**TASK BRIEF:** Output the lines below from the one containing "moved [267,238,419,327] ->" through the end of the listing, inclusive, exactly as they appear, and nothing further.

**SOURCE MATERIAL:**
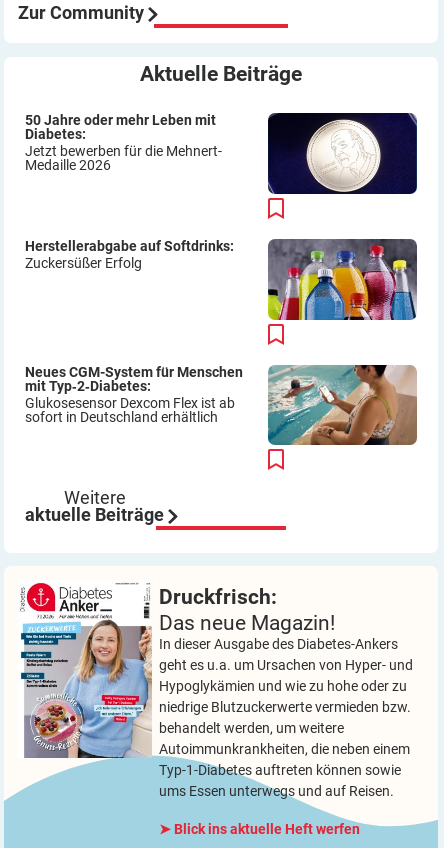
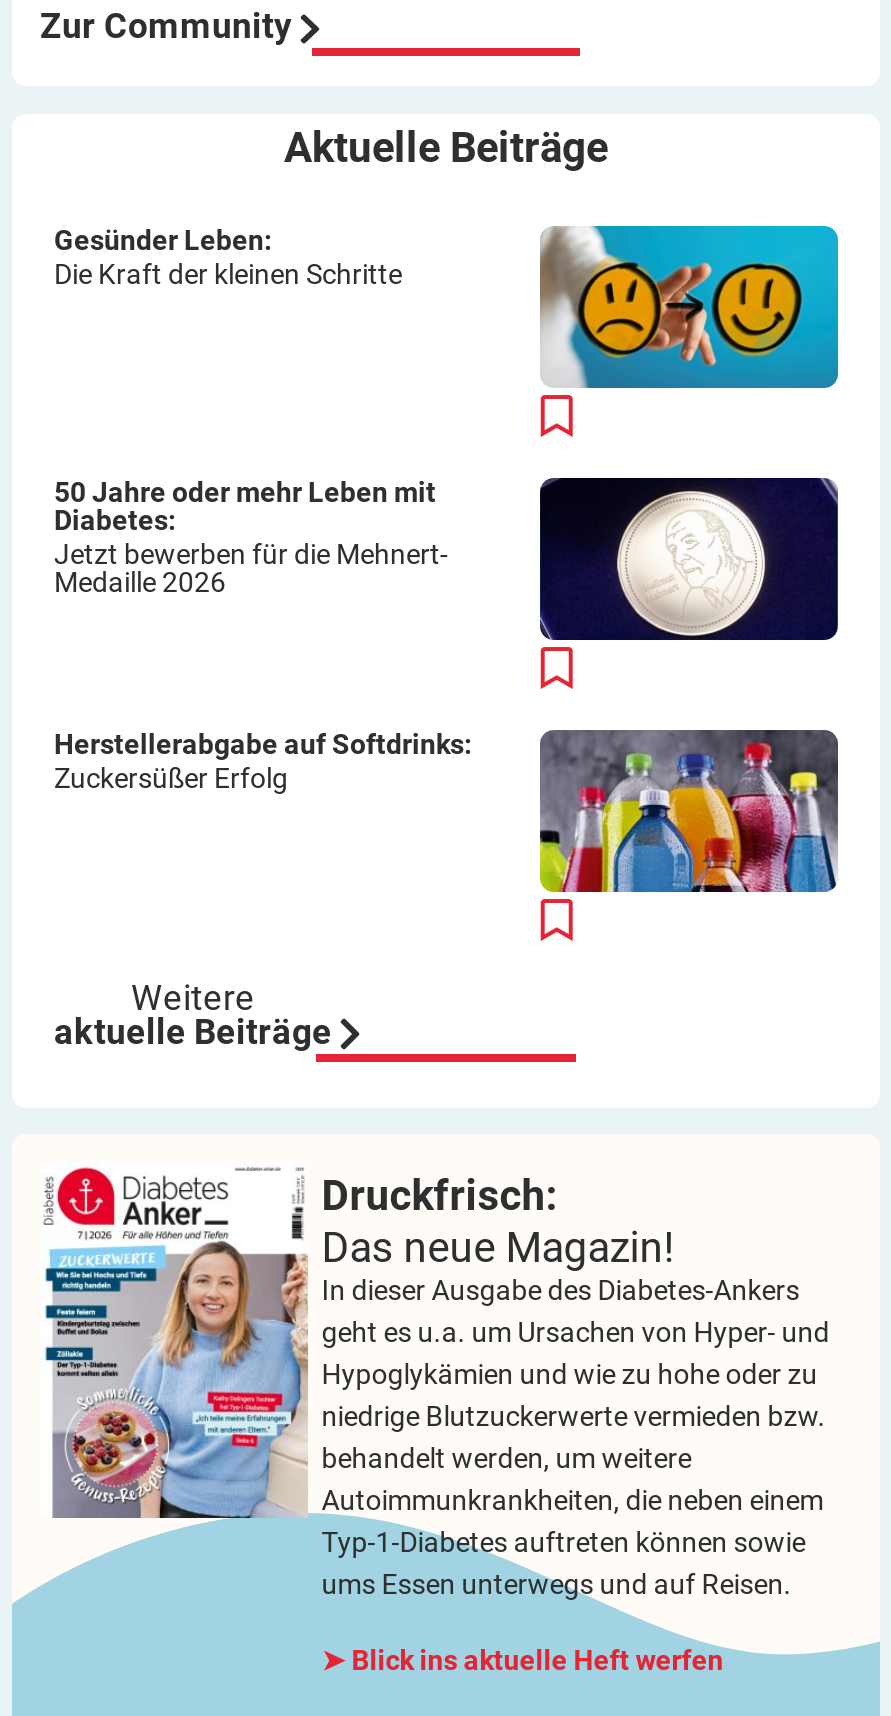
none -> [54,224,402,291] Gesünder Leben: | Die Kraft der kleinen Schritte
none -> [538,224,840,400] [image]
moved [25,112,417,271] -> [54,475,838,794]: [image] | 50 Jahre oder mehr Leben mit | Diabetes: | Jetzt bewerben für die Mehnert- | Medaille 2026 | Herstellerabgabe auf Softdrinks: | Zuckersüßer Erfolg
moved [267,238,419,327] -> [538,728,842,906]: [image]
[25,364,417,446] [image] | Neues CGM-System für Menschen | mit Typ‑2‑Diabetes: | Glukosesensor Dexcom Flex ist ab | sofort in Deutschland erhältlich -> none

**ANSWER SPACE:**
moved [267,238,419,327] -> [538,728,842,906]: [image]
[25,364,417,446] [image] | Neues CGM-System für Menschen | mit Typ‑2‑Diabetes: | Glukosesensor Dexcom Flex ist ab | sofort in Deutschland erhältlich -> none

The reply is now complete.